__Records for processing__:
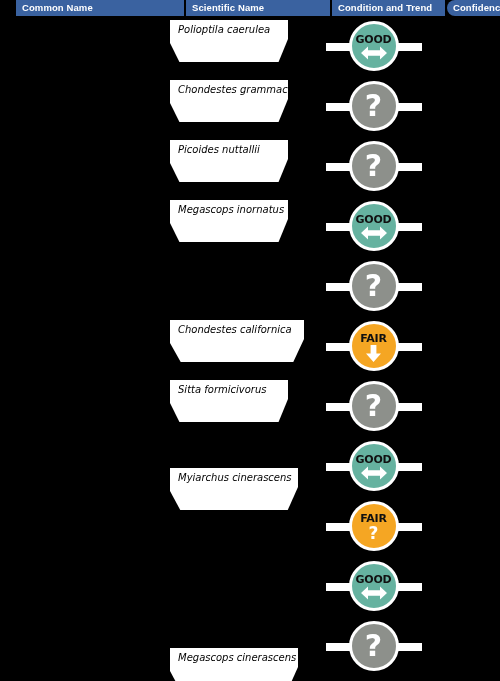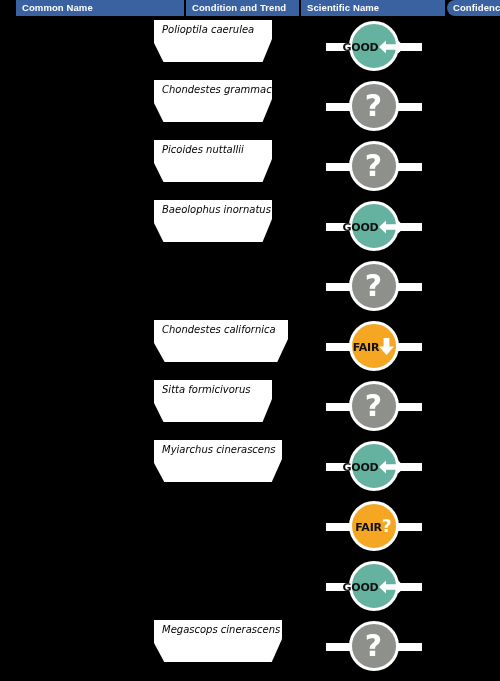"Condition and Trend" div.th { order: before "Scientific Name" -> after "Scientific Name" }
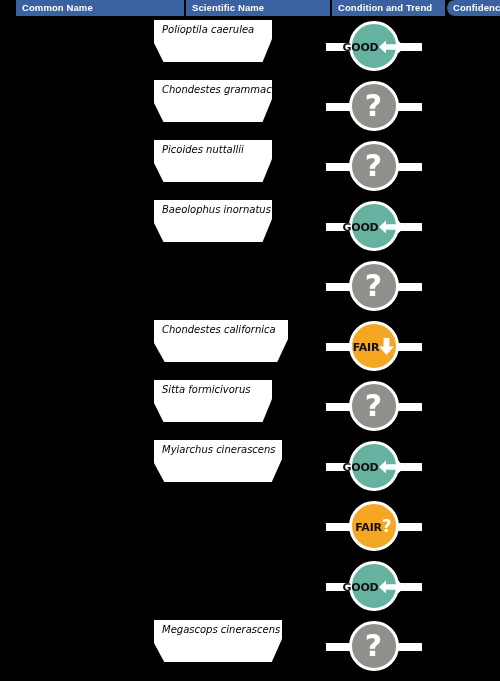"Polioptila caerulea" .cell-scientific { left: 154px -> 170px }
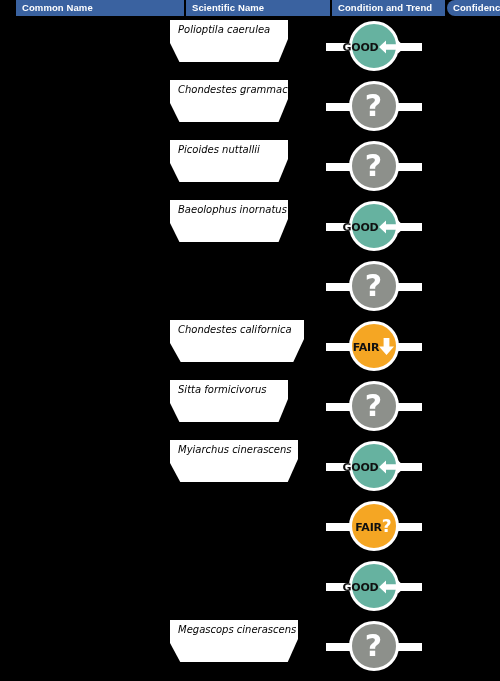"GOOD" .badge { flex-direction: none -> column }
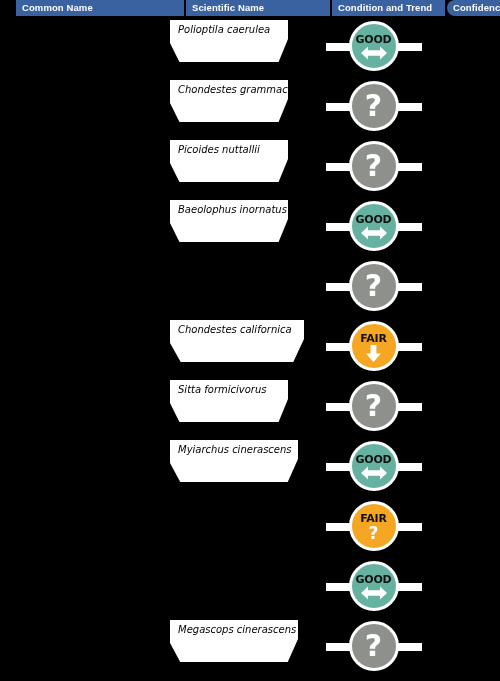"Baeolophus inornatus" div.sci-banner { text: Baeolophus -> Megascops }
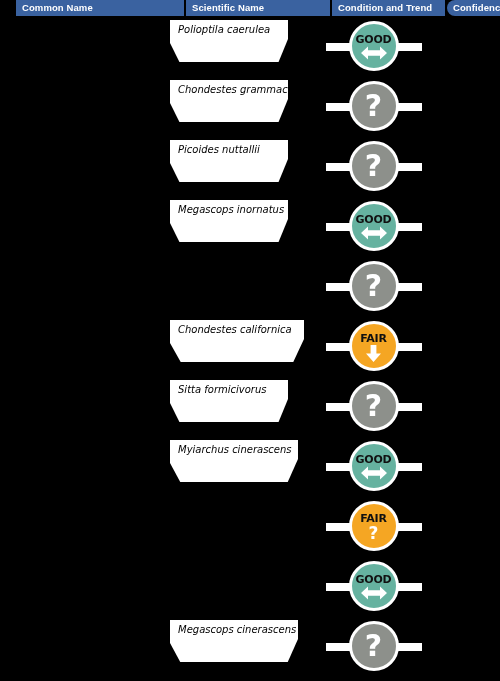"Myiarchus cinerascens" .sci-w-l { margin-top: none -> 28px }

__What this task involves__: After dropping the pictures, reproduce exactly the lines from the first line of the entries through the line containing "flex-direction: none ->", both included.

__Solution for this task__:
"Condition and Trend" div.th { order: before "Scientific Name" -> after "Scientific Name" }
"Polioptila caerulea" .cell-scientific { left: 154px -> 170px }
"GOOD" .badge { flex-direction: none -> column }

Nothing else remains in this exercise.